__Exercise aim__: Here is a block of entries. Write out its lines exactly, from the first through the one containing "total: 1154.28 -> 1684.78".

Edit difference data:
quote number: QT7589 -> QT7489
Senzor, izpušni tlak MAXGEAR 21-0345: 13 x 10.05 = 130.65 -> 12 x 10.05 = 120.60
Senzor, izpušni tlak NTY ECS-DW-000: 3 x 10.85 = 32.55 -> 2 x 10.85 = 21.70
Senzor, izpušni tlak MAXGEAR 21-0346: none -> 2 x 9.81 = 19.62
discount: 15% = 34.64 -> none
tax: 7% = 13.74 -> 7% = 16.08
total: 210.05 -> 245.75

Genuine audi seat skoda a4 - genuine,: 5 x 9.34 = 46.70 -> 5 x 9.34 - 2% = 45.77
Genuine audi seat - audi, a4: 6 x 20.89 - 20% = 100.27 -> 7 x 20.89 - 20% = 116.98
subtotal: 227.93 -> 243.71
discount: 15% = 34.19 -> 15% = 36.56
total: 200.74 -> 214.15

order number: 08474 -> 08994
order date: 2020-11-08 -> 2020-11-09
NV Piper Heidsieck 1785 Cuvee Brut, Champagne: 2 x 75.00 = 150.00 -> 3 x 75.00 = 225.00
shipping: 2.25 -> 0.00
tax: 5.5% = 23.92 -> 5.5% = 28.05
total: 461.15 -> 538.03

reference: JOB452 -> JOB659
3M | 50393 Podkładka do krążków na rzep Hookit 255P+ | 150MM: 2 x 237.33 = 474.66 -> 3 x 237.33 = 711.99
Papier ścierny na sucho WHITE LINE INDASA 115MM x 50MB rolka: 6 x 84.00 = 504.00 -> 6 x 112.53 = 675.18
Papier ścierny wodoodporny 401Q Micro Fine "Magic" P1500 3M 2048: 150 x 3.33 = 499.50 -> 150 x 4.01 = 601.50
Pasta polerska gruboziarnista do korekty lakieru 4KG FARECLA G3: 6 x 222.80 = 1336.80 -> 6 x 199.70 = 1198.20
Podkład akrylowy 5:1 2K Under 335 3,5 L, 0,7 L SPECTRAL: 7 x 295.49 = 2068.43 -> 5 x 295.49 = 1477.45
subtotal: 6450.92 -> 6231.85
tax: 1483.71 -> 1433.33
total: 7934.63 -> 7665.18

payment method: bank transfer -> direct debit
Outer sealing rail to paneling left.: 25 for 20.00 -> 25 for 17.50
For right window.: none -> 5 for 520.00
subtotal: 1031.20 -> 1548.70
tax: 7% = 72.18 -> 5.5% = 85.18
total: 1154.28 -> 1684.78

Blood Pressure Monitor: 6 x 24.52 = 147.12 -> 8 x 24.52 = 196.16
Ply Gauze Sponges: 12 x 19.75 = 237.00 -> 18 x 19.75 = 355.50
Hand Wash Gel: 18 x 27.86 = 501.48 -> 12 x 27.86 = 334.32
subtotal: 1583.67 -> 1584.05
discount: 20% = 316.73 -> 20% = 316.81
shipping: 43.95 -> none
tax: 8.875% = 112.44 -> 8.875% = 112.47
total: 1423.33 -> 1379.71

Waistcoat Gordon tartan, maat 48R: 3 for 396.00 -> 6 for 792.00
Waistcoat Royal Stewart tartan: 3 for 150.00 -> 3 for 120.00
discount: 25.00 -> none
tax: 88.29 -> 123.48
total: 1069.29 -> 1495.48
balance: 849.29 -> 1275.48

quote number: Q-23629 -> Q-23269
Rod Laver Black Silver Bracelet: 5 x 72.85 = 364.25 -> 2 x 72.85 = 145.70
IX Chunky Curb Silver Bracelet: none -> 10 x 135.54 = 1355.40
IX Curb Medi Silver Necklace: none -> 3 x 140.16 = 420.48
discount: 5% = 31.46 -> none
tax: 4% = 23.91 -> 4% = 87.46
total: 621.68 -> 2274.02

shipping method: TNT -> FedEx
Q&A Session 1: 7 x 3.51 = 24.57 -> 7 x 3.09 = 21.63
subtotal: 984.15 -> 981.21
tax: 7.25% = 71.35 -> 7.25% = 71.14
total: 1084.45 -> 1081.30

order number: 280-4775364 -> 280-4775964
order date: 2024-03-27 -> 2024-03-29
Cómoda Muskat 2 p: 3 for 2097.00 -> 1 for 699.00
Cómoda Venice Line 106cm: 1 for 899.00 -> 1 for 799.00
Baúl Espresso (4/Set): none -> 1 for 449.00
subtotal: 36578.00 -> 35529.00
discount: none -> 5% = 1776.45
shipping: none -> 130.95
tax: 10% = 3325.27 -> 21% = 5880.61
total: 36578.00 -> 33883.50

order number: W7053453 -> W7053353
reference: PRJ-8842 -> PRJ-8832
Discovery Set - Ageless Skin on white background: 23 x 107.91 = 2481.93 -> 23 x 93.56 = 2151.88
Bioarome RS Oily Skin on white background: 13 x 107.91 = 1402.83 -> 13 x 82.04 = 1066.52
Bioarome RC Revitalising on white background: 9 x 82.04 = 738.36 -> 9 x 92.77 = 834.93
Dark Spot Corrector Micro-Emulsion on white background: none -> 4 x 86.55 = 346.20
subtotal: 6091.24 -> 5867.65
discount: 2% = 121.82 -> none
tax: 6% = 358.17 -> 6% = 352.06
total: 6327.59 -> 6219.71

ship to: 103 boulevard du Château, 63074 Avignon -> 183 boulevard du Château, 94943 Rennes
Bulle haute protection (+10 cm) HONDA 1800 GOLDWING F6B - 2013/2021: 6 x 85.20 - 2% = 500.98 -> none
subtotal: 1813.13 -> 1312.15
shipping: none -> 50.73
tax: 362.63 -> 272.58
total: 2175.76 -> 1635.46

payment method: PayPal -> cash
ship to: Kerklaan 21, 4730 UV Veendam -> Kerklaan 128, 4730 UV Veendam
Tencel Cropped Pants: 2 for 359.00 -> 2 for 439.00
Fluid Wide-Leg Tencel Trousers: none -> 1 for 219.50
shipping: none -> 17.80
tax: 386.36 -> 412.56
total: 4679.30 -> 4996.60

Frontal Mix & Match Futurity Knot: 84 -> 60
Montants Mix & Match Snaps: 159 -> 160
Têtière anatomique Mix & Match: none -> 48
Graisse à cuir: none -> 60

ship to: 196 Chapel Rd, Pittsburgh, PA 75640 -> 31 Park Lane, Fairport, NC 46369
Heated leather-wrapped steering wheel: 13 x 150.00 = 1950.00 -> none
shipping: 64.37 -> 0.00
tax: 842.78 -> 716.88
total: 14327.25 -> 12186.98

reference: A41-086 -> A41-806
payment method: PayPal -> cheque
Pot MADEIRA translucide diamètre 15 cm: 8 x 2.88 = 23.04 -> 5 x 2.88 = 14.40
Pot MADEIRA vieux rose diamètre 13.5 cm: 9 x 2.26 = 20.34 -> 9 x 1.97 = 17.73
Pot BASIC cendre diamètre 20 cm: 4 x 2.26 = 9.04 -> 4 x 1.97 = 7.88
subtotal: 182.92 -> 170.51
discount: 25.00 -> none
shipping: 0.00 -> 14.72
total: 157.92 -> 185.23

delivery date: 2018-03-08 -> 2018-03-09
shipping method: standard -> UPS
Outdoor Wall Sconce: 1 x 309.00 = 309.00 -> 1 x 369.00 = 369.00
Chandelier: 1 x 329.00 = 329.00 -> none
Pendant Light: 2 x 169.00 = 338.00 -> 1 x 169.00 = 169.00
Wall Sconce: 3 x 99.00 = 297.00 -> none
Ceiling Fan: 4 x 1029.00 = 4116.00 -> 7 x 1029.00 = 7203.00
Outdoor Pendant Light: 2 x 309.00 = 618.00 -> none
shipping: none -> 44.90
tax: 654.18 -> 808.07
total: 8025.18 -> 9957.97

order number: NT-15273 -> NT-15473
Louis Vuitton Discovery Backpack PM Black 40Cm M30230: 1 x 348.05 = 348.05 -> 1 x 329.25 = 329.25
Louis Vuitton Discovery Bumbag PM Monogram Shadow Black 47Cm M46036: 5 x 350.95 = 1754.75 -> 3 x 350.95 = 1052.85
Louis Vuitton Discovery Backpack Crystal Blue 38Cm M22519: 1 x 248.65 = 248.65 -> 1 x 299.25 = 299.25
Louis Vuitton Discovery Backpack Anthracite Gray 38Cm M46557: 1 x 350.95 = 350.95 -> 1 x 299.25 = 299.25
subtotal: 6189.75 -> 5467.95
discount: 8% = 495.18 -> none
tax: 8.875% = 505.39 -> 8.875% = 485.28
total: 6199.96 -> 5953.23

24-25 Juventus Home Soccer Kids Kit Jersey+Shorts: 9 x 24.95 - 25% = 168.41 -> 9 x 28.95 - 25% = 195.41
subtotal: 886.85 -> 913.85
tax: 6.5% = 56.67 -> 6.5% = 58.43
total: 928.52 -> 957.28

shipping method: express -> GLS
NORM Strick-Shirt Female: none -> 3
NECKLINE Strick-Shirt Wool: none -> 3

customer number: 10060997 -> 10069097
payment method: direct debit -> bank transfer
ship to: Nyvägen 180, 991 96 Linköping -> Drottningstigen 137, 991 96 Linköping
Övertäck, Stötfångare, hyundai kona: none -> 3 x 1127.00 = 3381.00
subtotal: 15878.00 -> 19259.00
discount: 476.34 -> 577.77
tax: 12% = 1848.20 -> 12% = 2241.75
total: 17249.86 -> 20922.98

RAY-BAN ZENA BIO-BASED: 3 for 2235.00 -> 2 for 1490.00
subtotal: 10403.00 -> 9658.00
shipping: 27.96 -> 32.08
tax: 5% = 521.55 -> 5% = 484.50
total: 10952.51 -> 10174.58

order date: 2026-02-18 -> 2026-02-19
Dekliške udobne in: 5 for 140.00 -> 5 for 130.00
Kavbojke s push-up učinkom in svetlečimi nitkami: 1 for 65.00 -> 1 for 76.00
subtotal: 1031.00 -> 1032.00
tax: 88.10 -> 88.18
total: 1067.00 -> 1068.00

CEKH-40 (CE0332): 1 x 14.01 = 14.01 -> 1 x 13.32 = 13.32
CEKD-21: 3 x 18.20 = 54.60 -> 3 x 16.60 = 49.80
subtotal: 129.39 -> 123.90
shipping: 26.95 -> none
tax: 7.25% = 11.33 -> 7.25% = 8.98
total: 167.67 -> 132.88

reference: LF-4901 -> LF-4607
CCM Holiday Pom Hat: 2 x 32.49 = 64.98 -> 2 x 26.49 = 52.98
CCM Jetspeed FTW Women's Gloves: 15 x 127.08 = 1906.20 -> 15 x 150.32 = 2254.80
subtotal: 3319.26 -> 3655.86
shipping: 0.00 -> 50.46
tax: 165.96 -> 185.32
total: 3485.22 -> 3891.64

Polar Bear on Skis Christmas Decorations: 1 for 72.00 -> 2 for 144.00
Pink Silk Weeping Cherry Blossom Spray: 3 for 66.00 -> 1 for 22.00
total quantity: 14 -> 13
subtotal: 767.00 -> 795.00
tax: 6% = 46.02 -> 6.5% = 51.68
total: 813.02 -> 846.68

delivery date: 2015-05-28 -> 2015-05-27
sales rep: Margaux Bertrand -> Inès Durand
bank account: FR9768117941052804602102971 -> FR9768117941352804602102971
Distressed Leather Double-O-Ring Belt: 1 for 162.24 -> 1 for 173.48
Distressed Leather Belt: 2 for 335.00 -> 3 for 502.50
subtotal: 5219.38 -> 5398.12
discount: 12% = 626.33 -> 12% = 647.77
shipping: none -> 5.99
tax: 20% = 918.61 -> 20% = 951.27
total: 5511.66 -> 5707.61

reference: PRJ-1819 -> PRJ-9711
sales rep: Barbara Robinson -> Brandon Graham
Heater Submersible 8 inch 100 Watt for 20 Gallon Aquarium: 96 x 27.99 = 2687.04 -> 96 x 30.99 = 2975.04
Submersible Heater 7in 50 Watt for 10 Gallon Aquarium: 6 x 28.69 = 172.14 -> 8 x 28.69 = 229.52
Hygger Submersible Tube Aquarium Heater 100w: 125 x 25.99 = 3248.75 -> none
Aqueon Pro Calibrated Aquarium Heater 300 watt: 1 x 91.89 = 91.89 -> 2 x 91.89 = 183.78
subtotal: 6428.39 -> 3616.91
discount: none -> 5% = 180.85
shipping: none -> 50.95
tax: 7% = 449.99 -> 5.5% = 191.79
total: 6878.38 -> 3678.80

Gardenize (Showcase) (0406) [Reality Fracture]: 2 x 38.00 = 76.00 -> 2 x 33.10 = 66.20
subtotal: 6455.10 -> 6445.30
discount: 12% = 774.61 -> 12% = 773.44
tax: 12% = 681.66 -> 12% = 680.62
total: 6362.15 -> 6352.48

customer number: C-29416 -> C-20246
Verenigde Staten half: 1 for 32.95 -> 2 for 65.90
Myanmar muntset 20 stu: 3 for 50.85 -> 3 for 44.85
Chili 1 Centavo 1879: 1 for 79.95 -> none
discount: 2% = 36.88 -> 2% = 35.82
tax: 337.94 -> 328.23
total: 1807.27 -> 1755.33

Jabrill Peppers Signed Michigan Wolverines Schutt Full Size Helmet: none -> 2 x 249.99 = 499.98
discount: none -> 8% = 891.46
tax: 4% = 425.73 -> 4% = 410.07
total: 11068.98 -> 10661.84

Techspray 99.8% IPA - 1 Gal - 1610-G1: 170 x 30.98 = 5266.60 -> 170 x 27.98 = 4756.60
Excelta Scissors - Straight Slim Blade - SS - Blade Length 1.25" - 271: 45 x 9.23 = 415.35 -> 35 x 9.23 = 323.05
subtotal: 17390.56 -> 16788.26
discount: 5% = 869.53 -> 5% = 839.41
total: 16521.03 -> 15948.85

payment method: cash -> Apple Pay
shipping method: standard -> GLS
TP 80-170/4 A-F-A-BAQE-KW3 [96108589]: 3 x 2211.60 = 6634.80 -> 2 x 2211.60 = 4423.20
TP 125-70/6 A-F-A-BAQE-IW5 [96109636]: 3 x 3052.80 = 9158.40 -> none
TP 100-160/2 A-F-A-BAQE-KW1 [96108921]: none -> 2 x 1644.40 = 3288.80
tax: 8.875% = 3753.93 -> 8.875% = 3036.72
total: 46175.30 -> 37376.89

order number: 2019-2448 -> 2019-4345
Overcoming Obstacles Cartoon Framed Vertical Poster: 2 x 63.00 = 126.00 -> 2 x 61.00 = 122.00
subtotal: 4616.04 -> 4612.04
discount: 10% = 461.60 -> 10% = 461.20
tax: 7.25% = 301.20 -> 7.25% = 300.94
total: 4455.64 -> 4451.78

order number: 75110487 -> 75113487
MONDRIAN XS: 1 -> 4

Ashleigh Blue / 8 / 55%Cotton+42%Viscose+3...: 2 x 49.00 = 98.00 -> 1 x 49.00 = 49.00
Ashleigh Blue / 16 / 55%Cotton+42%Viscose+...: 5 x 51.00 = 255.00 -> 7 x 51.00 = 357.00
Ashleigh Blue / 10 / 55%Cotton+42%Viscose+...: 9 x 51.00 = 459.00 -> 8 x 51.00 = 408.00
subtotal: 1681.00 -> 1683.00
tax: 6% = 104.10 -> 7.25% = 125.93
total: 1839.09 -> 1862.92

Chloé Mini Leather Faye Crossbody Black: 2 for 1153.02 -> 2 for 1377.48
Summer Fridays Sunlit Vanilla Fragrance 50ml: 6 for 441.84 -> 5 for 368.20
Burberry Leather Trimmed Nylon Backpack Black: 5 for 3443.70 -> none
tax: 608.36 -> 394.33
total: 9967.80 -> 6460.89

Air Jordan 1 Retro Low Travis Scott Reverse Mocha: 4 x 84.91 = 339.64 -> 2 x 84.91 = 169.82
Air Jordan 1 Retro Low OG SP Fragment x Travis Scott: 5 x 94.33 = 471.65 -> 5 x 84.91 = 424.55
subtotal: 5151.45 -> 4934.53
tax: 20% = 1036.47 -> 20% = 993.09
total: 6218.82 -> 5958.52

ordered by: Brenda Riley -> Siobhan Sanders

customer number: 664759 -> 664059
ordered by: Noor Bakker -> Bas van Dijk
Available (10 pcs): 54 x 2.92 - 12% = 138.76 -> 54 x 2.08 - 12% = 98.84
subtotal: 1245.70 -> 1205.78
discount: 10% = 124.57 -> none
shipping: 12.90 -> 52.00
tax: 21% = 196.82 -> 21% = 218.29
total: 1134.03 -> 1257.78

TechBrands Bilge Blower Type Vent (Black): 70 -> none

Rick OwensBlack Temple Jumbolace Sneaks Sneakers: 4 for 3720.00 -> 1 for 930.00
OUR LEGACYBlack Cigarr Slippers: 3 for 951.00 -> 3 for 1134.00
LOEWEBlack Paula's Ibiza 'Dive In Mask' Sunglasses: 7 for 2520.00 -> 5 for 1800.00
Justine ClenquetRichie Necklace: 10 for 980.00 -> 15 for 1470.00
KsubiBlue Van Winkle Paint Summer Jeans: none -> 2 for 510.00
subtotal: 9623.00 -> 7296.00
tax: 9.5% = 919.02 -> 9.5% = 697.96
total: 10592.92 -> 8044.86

__Solution to the problem__:
quote number: QT7589 -> QT7489
Senzor, izpušni tlak MAXGEAR 21-0345: 13 x 10.05 = 130.65 -> 12 x 10.05 = 120.60
Senzor, izpušni tlak NTY ECS-DW-000: 3 x 10.85 = 32.55 -> 2 x 10.85 = 21.70
Senzor, izpušni tlak MAXGEAR 21-0346: none -> 2 x 9.81 = 19.62
discount: 15% = 34.64 -> none
tax: 7% = 13.74 -> 7% = 16.08
total: 210.05 -> 245.75

Genuine audi seat skoda a4 - genuine,: 5 x 9.34 = 46.70 -> 5 x 9.34 - 2% = 45.77
Genuine audi seat - audi, a4: 6 x 20.89 - 20% = 100.27 -> 7 x 20.89 - 20% = 116.98
subtotal: 227.93 -> 243.71
discount: 15% = 34.19 -> 15% = 36.56
total: 200.74 -> 214.15

order number: 08474 -> 08994
order date: 2020-11-08 -> 2020-11-09
NV Piper Heidsieck 1785 Cuvee Brut, Champagne: 2 x 75.00 = 150.00 -> 3 x 75.00 = 225.00
shipping: 2.25 -> 0.00
tax: 5.5% = 23.92 -> 5.5% = 28.05
total: 461.15 -> 538.03

reference: JOB452 -> JOB659
3M | 50393 Podkładka do krążków na rzep Hookit 255P+ | 150MM: 2 x 237.33 = 474.66 -> 3 x 237.33 = 711.99
Papier ścierny na sucho WHITE LINE INDASA 115MM x 50MB rolka: 6 x 84.00 = 504.00 -> 6 x 112.53 = 675.18
Papier ścierny wodoodporny 401Q Micro Fine "Magic" P1500 3M 2048: 150 x 3.33 = 499.50 -> 150 x 4.01 = 601.50
Pasta polerska gruboziarnista do korekty lakieru 4KG FARECLA G3: 6 x 222.80 = 1336.80 -> 6 x 199.70 = 1198.20
Podkład akrylowy 5:1 2K Under 335 3,5 L, 0,7 L SPECTRAL: 7 x 295.49 = 2068.43 -> 5 x 295.49 = 1477.45
subtotal: 6450.92 -> 6231.85
tax: 1483.71 -> 1433.33
total: 7934.63 -> 7665.18

payment method: bank transfer -> direct debit
Outer sealing rail to paneling left.: 25 for 20.00 -> 25 for 17.50
For right window.: none -> 5 for 520.00
subtotal: 1031.20 -> 1548.70
tax: 7% = 72.18 -> 5.5% = 85.18
total: 1154.28 -> 1684.78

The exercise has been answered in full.